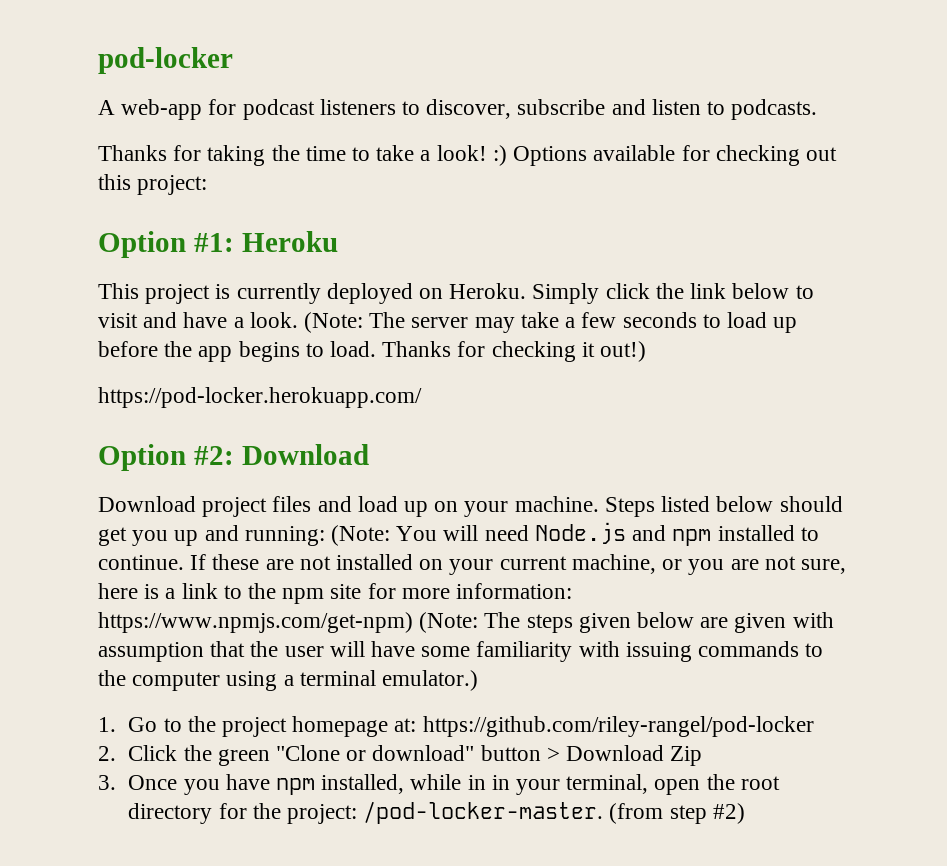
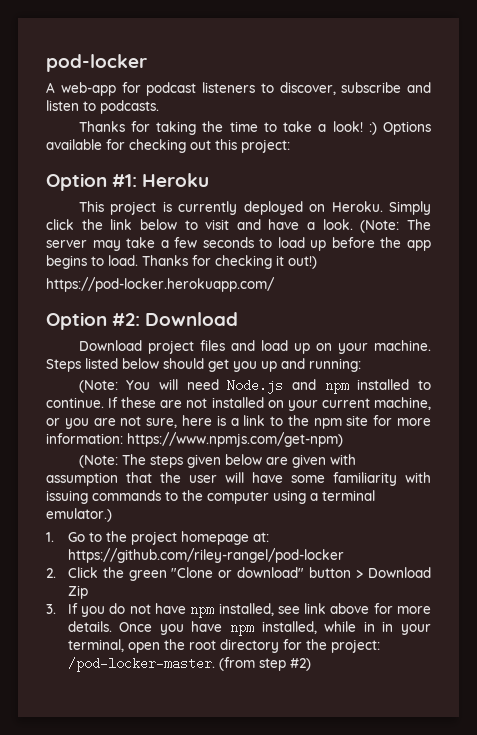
- Steps listed below should get you up and running: (Note: You will need Node.js and npm installed to continue.
+ Steps listed below should get you up and running:
+ (Note: You will need Node.js and npm installed to continue.
- If these are not installed on your current machine, or you are not sure, here is a link to the npm site for more information: https://www.npmjs.com/get-npm) (Note: The steps given below are given with assumption that the user will have some familiarity with issuing commands to the computer using a terminal emulator.)
+ If these are not installed on your current machine, or you are not sure, here is a link to the npm site for more information: https://www.npmjs.com/get-npm)
+ (Note: The steps given below are given with assumption that the user will have some familiarity with issuing commands to the computer using a terminal emulator.)
- 3. Once you have npm installed, while in in your terminal, open the root directory for the project: /pod-locker-master.
+ 3. If you do not have npm installed, see link above for more details. Once you have npm installed, while in in your terminal, open the root directory for the project: /pod-locker-master.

※ ※ ※

• THE PROBLEM: Leave the pictures out. Repeat every entry above exactly.

• TASK RESPONSE:
- Steps listed below should get you up and running: (Note: You will need Node.js and npm installed to continue.
+ Steps listed below should get you up and running:
+ (Note: You will need Node.js and npm installed to continue.
- If these are not installed on your current machine, or you are not sure, here is a link to the npm site for more information: https://www.npmjs.com/get-npm) (Note: The steps given below are given with assumption that the user will have some familiarity with issuing commands to the computer using a terminal emulator.)
+ If these are not installed on your current machine, or you are not sure, here is a link to the npm site for more information: https://www.npmjs.com/get-npm)
+ (Note: The steps given below are given with assumption that the user will have some familiarity with issuing commands to the computer using a terminal emulator.)
- 3. Once you have npm installed, while in in your terminal, open the root directory for the project: /pod-locker-master.
+ 3. If you do not have npm installed, see link above for more details. Once you have npm installed, while in in your terminal, open the root directory for the project: /pod-locker-master.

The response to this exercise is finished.